Instructions to follow >> Print every line from the start of the data, and when you reach the line with "padding-left: 10px;", include it and stop. Pictures are not part of the copy.

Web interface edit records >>
= Beginning of Section =

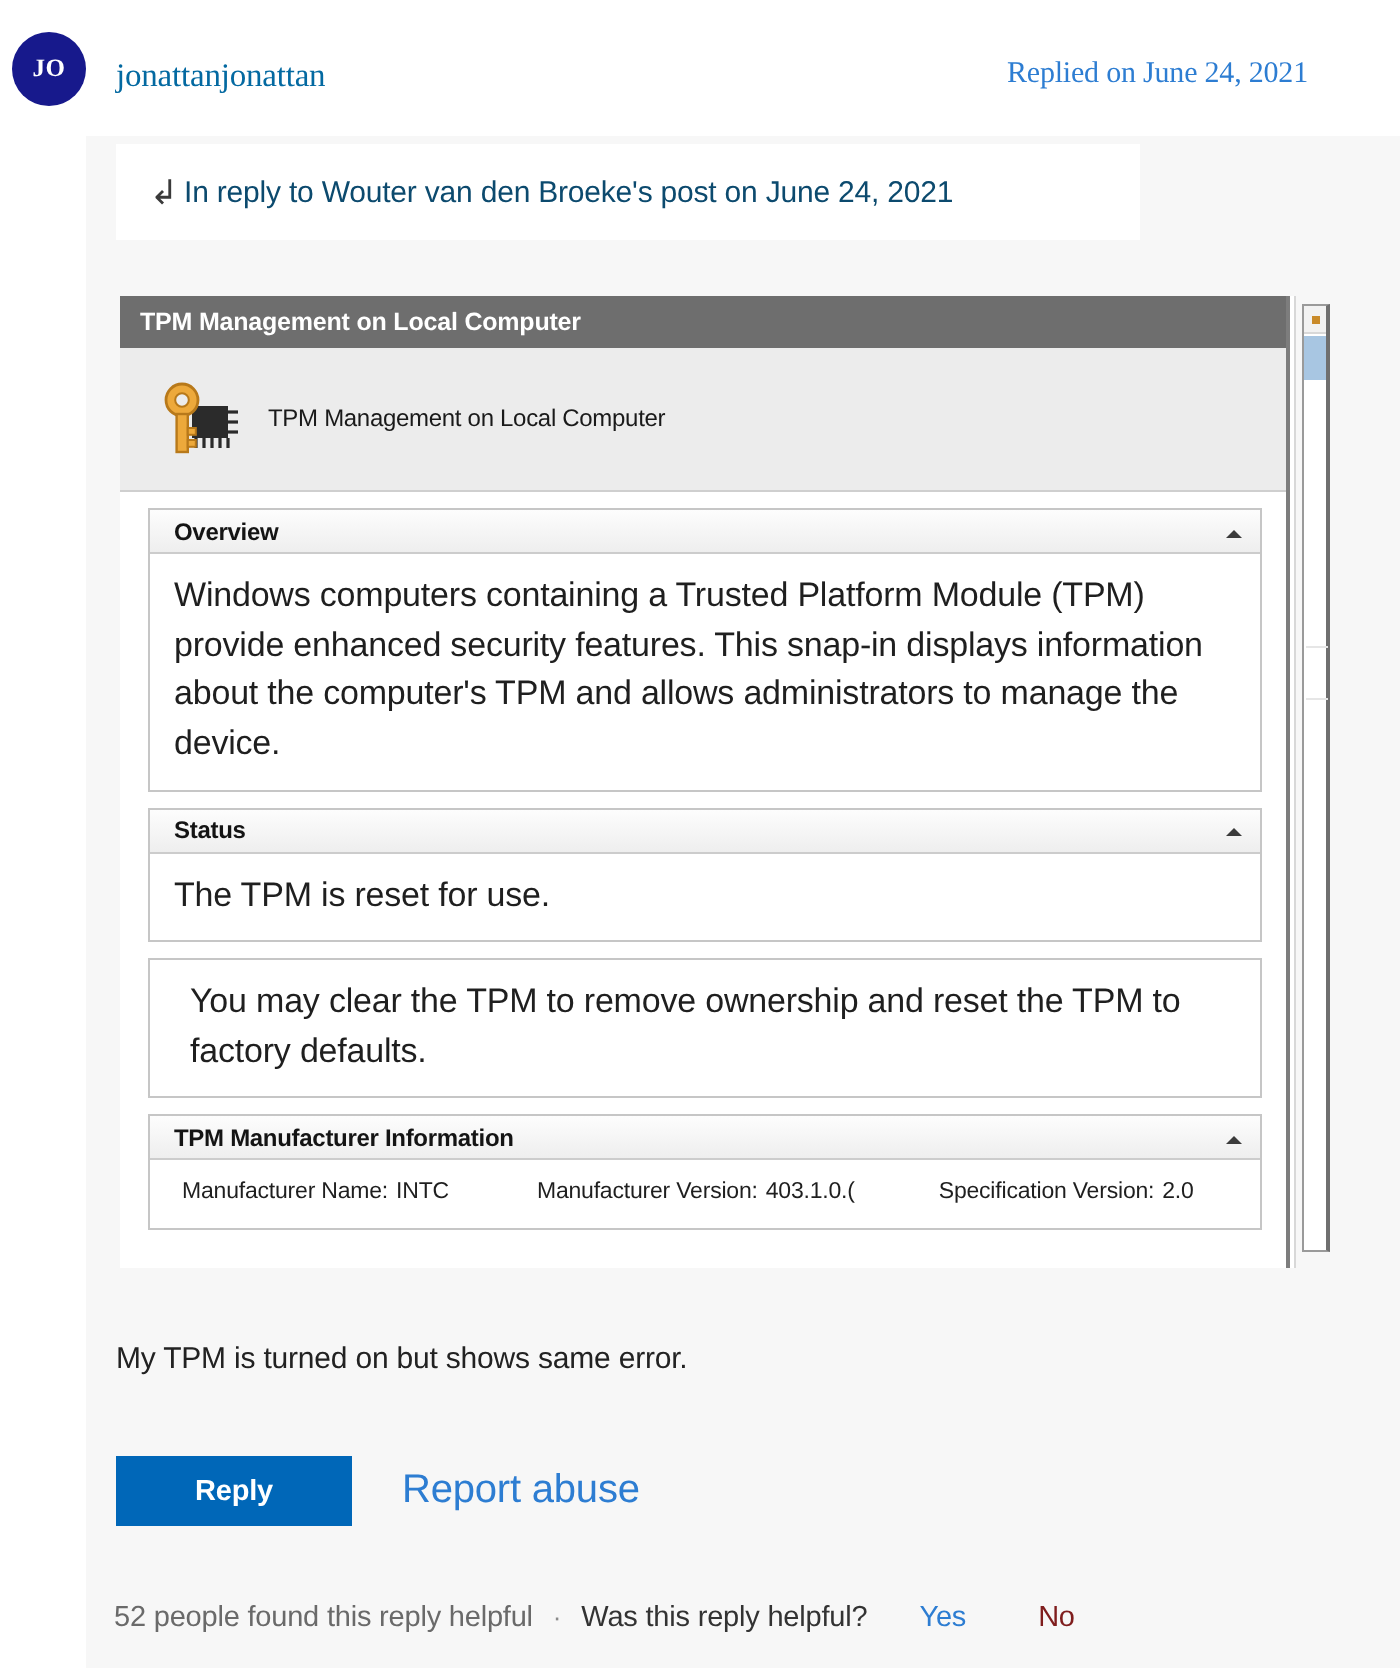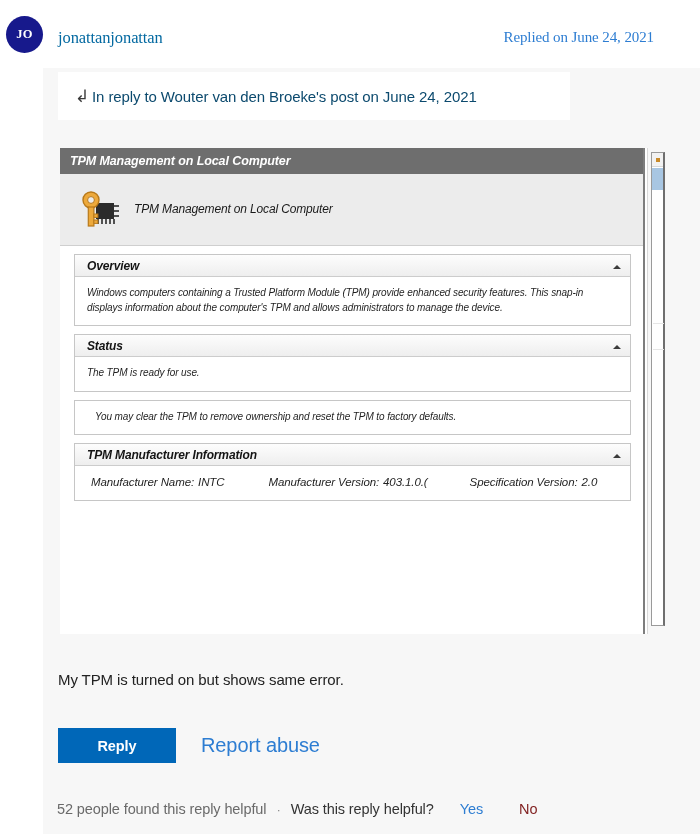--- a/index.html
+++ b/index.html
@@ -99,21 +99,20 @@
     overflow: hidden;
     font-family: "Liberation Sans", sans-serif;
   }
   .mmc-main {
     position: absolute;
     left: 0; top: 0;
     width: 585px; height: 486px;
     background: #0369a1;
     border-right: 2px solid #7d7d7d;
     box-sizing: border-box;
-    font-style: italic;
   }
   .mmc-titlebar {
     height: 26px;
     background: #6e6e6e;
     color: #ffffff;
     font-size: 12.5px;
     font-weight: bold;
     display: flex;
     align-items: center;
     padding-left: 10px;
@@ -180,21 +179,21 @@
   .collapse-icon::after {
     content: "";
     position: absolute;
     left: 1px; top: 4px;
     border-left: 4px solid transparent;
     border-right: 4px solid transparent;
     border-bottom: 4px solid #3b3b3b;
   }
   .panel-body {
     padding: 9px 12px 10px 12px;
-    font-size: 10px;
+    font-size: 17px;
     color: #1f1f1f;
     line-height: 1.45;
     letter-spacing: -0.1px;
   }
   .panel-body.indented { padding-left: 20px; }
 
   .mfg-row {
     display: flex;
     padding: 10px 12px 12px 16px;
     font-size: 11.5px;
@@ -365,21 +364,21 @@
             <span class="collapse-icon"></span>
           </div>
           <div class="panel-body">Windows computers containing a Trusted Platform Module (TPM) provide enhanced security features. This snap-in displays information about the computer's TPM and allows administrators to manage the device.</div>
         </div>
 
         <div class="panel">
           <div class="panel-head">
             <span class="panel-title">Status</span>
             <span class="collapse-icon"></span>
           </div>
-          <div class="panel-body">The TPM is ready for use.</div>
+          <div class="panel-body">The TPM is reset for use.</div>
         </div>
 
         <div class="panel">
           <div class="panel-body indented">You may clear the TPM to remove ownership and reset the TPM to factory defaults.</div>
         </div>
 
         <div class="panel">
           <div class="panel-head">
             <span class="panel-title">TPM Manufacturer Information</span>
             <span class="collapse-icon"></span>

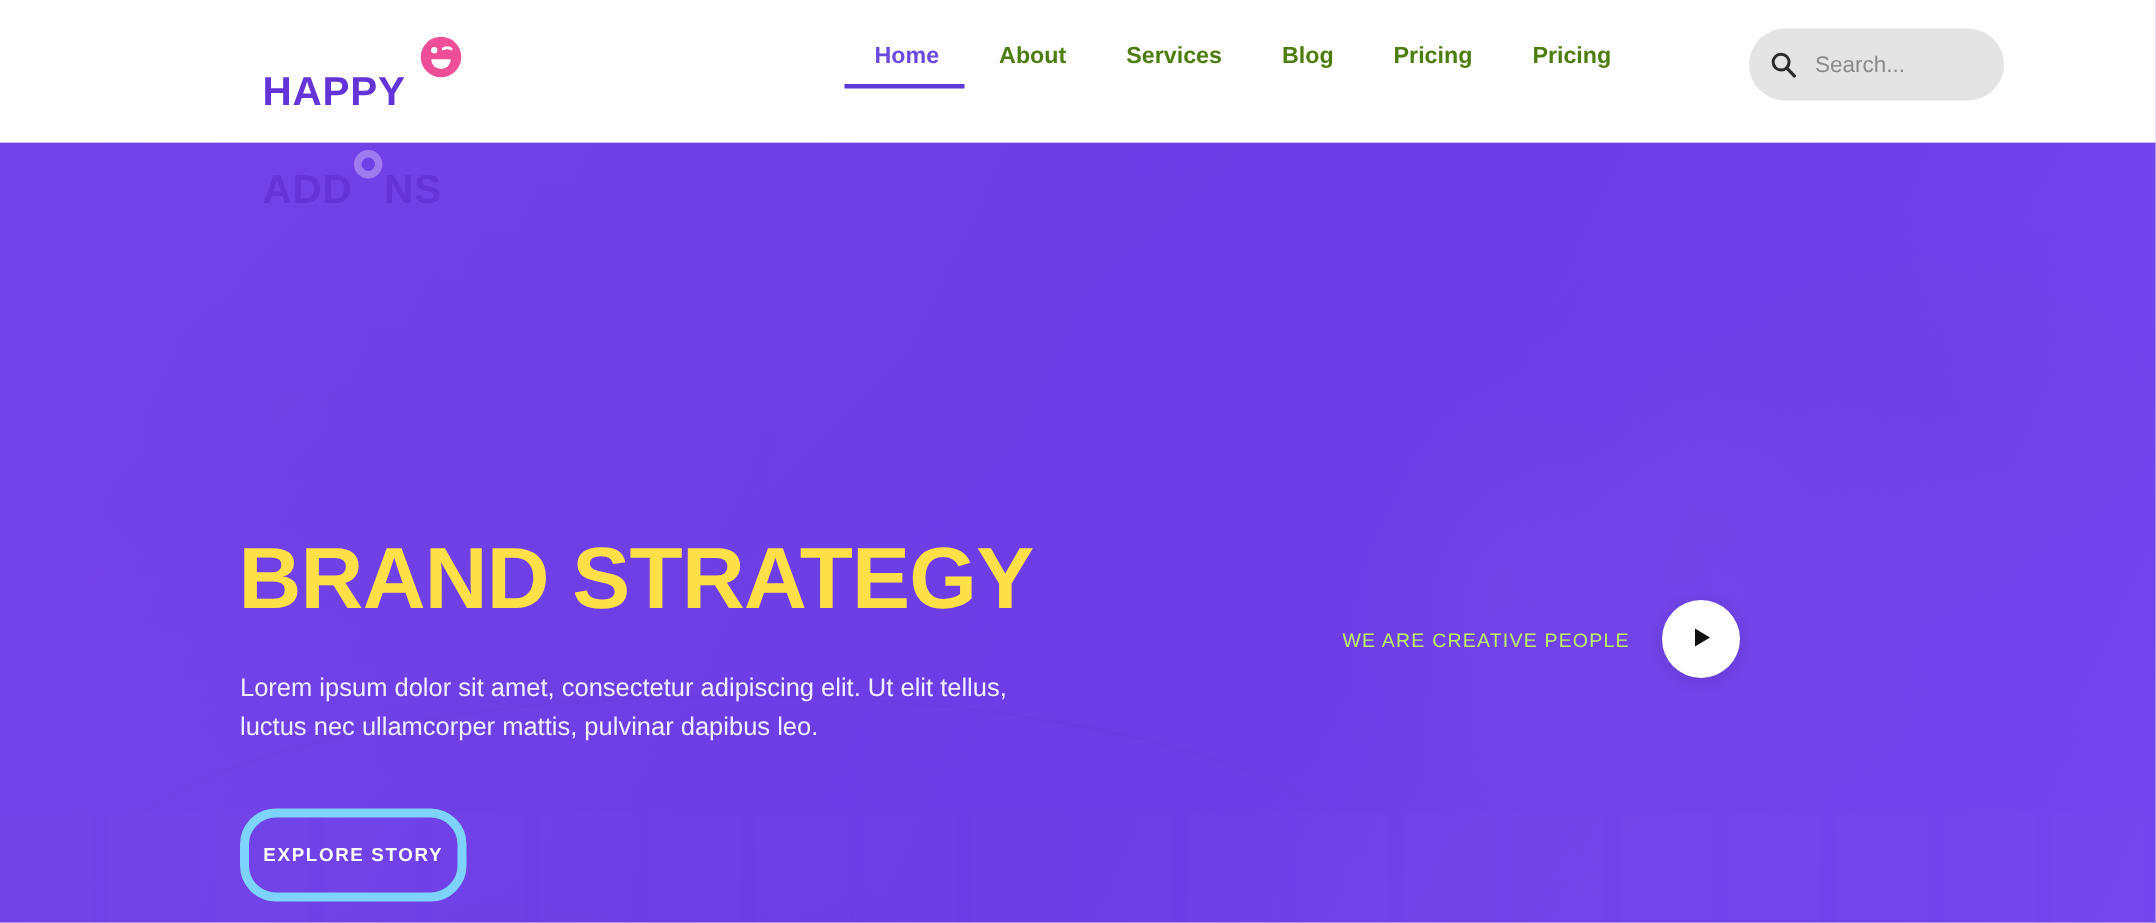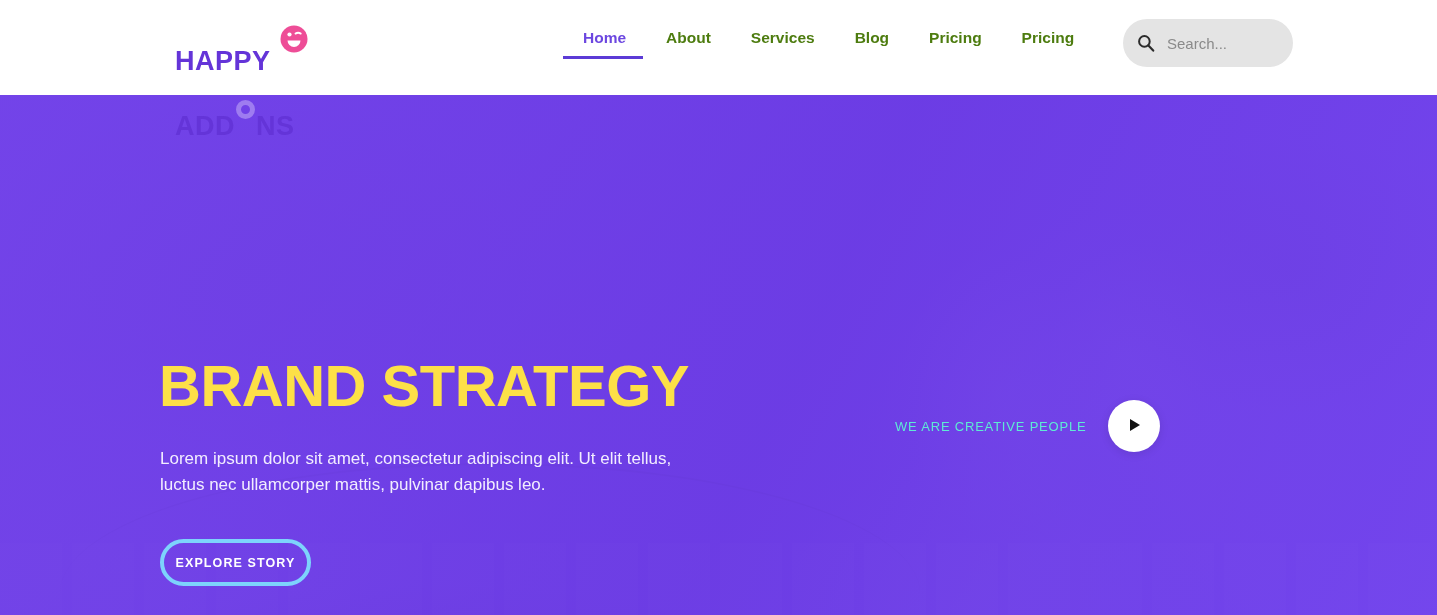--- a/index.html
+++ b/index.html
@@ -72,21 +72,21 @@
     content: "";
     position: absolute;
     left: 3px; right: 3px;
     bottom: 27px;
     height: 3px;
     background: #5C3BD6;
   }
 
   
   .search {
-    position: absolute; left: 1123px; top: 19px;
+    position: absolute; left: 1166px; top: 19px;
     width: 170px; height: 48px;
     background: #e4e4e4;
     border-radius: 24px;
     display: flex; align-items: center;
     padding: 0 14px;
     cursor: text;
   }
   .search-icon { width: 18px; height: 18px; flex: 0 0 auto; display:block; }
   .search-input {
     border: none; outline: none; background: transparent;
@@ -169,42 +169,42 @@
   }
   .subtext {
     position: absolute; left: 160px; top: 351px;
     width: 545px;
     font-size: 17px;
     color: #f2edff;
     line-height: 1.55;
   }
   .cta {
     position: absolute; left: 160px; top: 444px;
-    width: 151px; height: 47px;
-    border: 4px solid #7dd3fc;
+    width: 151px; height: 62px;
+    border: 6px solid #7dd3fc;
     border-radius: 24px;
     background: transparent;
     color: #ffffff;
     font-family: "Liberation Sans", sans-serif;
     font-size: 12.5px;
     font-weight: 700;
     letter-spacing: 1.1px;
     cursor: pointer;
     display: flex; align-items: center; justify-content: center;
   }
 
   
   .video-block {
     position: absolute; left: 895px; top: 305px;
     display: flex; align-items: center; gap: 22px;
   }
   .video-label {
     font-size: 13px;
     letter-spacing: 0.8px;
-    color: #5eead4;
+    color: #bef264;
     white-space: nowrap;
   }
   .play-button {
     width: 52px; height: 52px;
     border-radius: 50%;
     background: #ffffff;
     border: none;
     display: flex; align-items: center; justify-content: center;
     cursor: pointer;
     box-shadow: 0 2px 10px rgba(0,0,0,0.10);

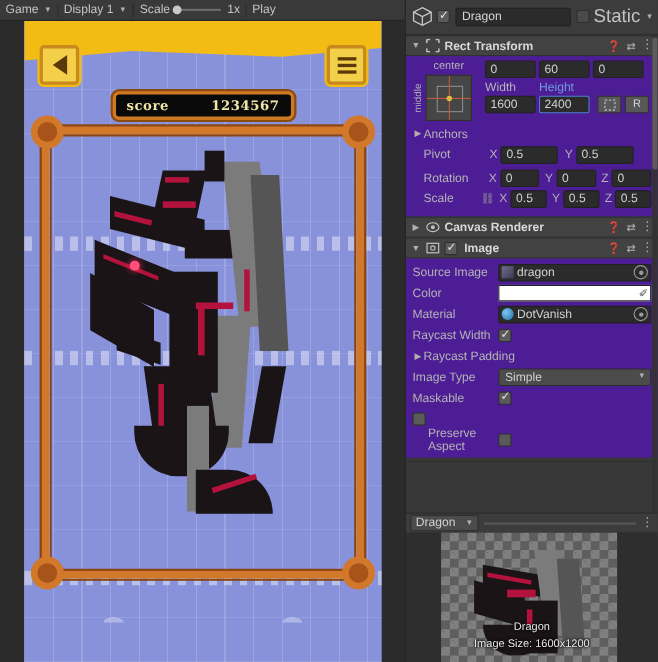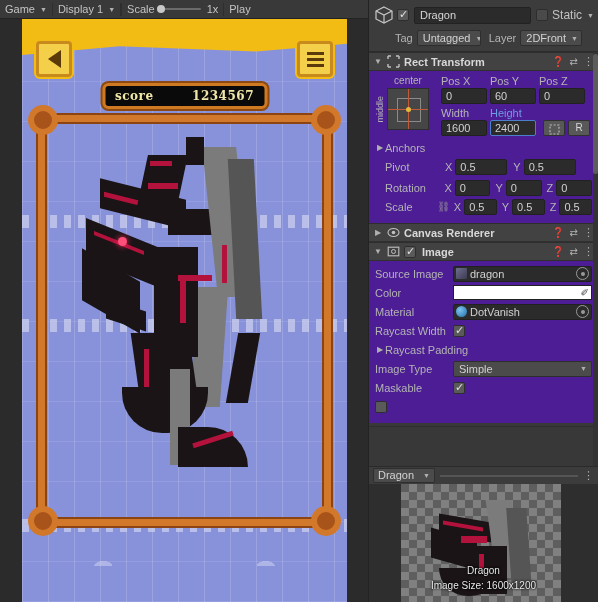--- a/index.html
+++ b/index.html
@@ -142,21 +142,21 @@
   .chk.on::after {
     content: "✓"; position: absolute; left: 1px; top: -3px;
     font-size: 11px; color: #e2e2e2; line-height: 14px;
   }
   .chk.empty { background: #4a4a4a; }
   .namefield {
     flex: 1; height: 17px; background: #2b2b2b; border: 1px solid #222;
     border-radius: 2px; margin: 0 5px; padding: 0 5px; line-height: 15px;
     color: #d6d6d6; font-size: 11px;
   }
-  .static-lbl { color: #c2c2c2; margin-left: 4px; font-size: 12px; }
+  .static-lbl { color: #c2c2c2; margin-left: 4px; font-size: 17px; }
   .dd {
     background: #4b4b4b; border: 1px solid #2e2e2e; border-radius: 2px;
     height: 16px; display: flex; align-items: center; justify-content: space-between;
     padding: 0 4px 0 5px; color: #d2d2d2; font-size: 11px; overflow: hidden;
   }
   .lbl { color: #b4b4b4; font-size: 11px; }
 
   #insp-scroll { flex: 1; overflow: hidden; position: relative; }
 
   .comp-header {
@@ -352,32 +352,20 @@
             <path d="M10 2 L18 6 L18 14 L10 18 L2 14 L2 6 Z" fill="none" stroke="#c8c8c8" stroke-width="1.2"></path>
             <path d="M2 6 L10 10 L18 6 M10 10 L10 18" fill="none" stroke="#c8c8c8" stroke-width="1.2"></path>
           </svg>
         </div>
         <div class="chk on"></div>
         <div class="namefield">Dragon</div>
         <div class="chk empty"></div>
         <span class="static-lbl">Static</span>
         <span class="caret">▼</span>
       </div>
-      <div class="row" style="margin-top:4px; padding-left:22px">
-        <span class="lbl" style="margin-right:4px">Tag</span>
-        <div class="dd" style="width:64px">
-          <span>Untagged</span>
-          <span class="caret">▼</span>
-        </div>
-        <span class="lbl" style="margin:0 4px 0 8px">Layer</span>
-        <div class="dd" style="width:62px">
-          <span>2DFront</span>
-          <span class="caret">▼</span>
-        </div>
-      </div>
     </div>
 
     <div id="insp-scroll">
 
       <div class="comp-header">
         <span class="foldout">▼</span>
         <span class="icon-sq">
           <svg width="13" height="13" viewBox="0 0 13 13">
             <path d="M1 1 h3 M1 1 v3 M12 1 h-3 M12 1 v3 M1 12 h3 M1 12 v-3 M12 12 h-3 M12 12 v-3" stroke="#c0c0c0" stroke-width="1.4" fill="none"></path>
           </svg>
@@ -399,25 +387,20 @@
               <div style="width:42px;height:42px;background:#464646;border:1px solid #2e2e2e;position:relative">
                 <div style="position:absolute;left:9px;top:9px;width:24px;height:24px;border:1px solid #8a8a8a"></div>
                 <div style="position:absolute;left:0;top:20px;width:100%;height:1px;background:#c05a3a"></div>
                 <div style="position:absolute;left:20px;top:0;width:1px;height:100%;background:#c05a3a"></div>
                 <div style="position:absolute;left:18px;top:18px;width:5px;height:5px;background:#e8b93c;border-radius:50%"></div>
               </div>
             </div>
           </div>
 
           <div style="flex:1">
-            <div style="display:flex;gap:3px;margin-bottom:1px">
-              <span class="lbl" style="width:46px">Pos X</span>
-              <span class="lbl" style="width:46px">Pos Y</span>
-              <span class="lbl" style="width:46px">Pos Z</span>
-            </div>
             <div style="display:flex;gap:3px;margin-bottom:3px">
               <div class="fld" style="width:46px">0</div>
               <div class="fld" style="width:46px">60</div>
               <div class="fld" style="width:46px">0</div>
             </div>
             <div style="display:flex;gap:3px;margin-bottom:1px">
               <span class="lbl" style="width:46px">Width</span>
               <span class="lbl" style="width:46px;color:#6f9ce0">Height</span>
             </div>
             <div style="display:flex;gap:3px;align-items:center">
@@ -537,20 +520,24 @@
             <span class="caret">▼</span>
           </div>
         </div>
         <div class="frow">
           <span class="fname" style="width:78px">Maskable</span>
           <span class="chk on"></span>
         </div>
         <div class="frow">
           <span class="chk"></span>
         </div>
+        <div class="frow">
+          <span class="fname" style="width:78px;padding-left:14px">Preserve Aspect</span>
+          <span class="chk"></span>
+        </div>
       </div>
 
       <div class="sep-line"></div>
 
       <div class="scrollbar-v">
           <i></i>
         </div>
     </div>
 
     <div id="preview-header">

= End of Section =

Answer space >>
--- a/index.html
+++ b/index.html
@@ -99,21 +99,20 @@
     overflow: hidden;
     font-family: "Liberation Sans", sans-serif;
   }
   .mmc-main {
     position: absolute;
     left: 0; top: 0;
     width: 585px; height: 486px;
     background: #0369a1;
     border-right: 2px solid #7d7d7d;
     box-sizing: border-box;
-    font-style: italic;
   }
   .mmc-titlebar {
     height: 26px;
     background: #6e6e6e;
     color: #ffffff;
     font-size: 12.5px;
     font-weight: bold;
     display: flex;
     align-items: center;
     padding-left: 10px;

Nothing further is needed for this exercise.